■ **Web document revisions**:
· · · · ·
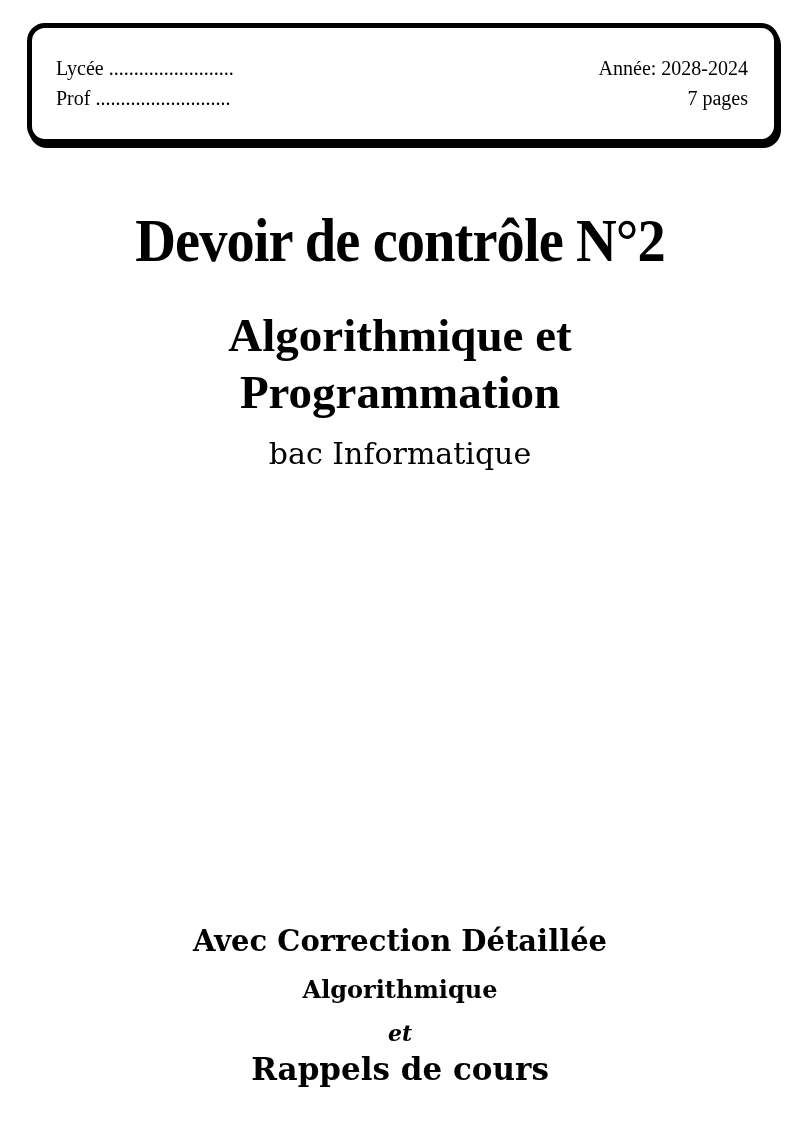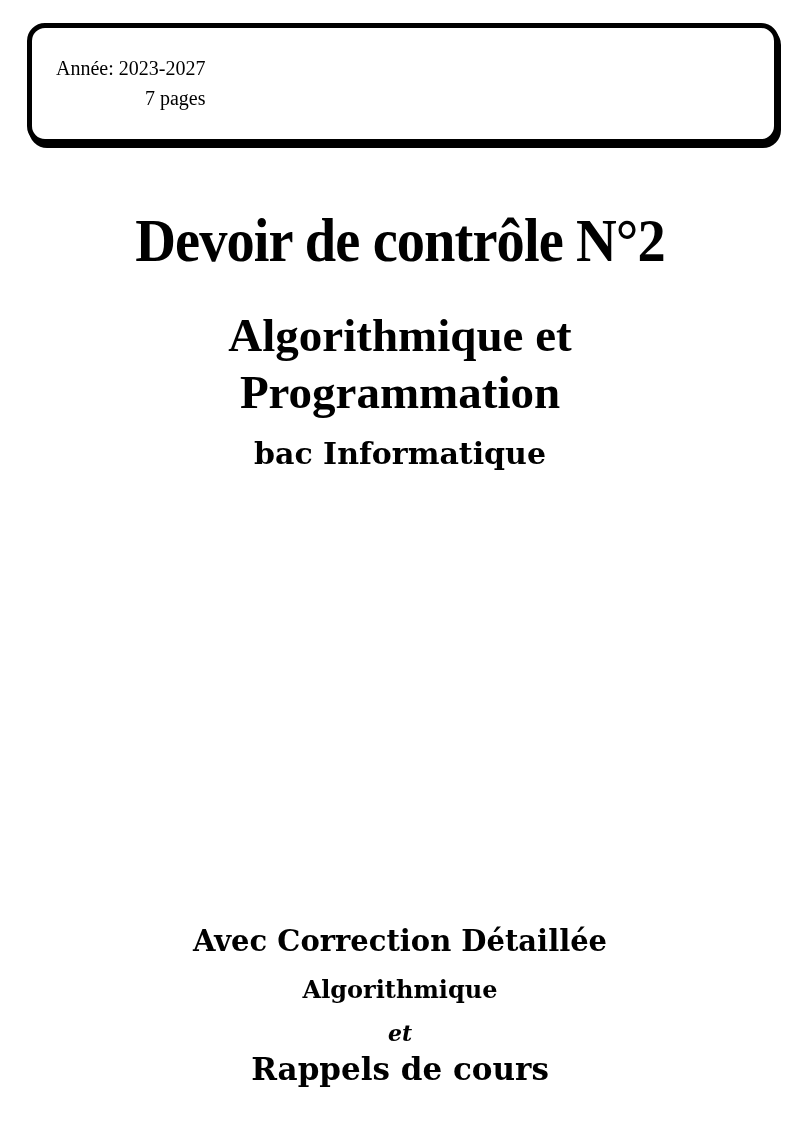"Lycée ........................." div.info-col { html: none -> <div> <div>Lycée .........................</div> <div>Prof ...........................</div> </div> }
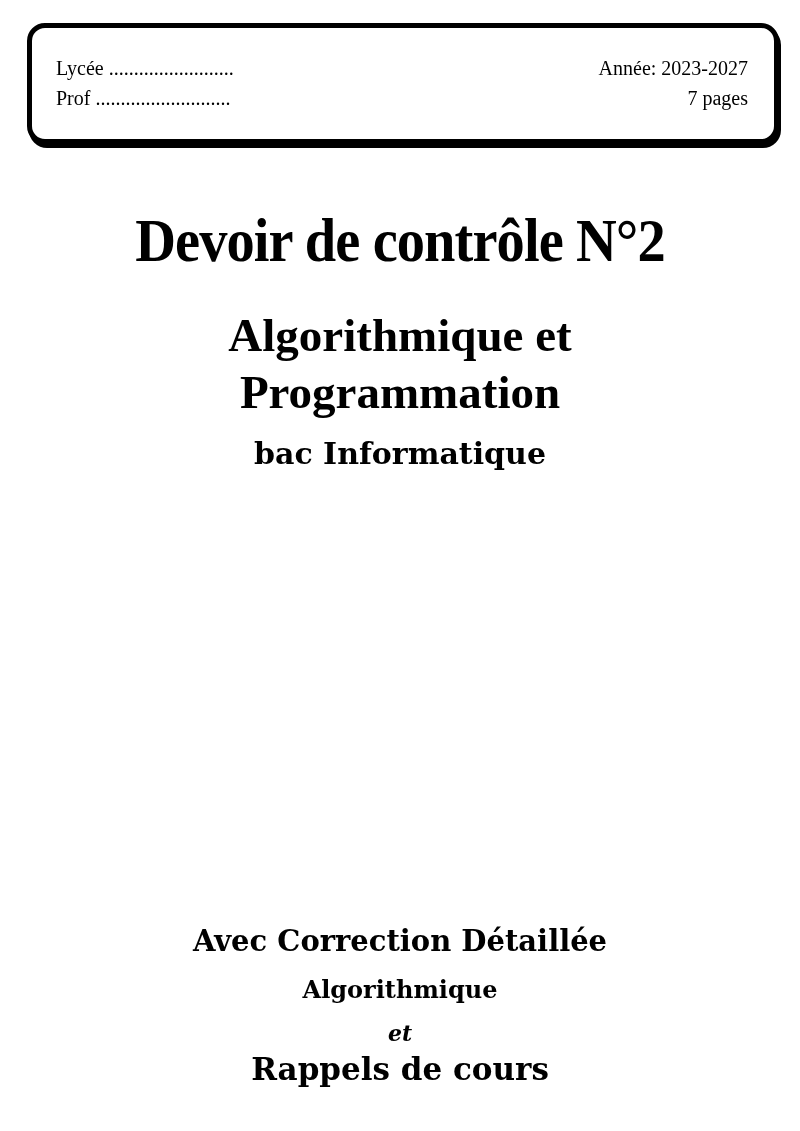"Année: 2023-2027" div { text: 2023-2027 -> 2028-2024 }
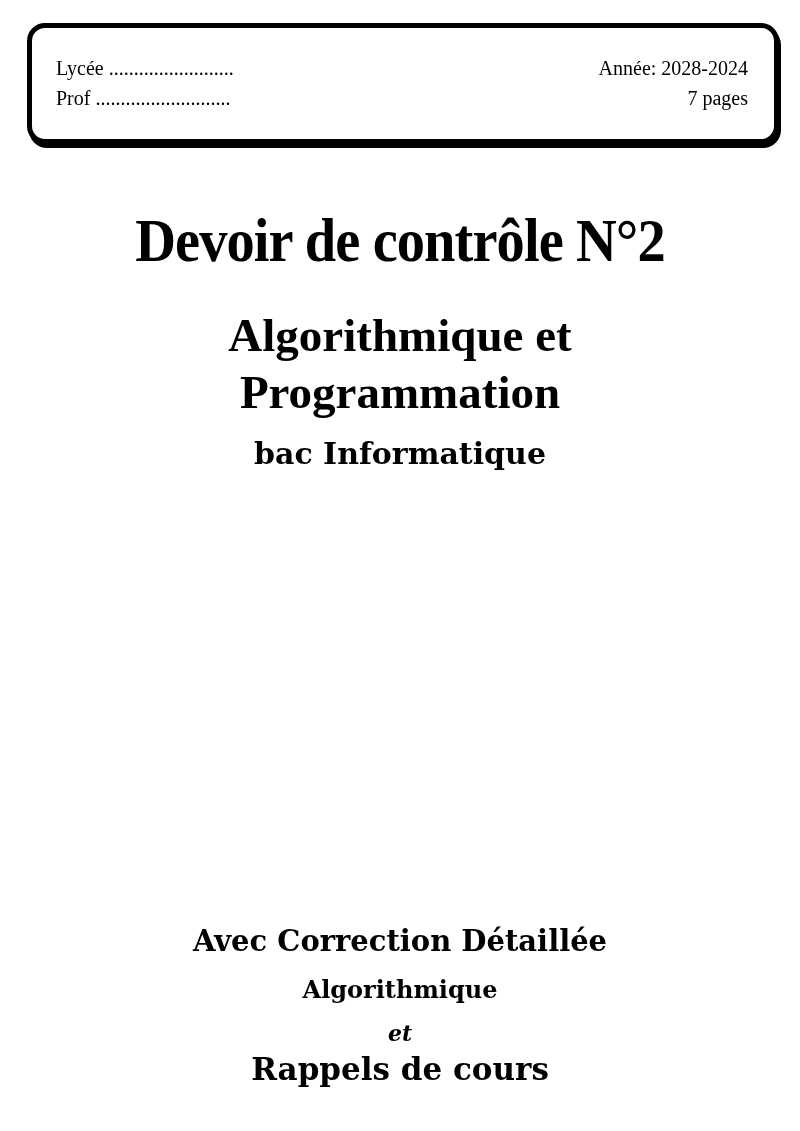"bac Informatique" .level-title { font-weight: 700 -> 400 }
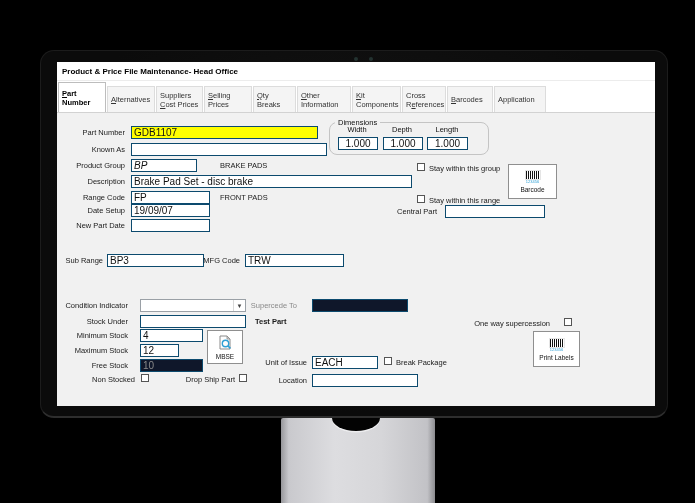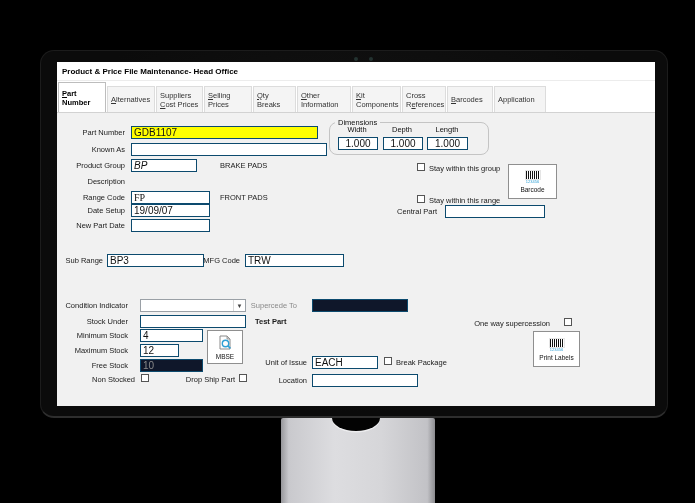"Brake Pad Set - disc" input.inp { html: none -> <input> }
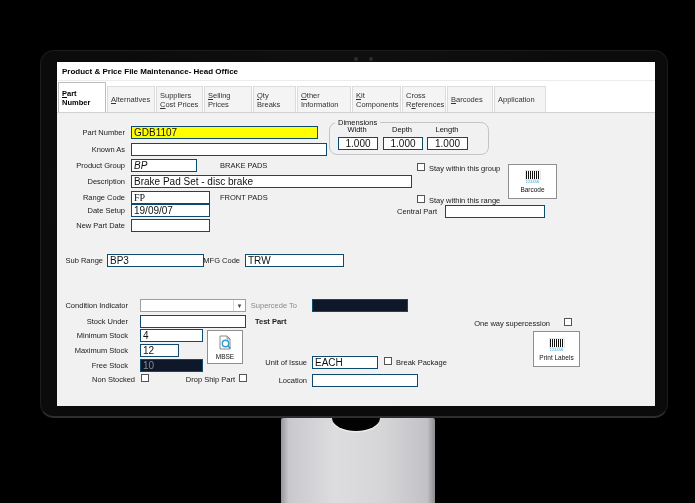"FP" input.inp { font-family: Liberation Serif, serif -> none }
· · · · ·
■ **Task goal**: From the line that contains "font-weight: 700 ->" to the last line of the data above, inclusive, transcribe every line exactly and only those lines, omitting pictures.

■ **Answer to the problem**:
"bac Informatique" .level-title { font-weight: 700 -> 400 }
"Brake Pad Set - disc" input.inp { html: none -> <input> }
"FP" input.inp { font-family: Liberation Serif, serif -> none }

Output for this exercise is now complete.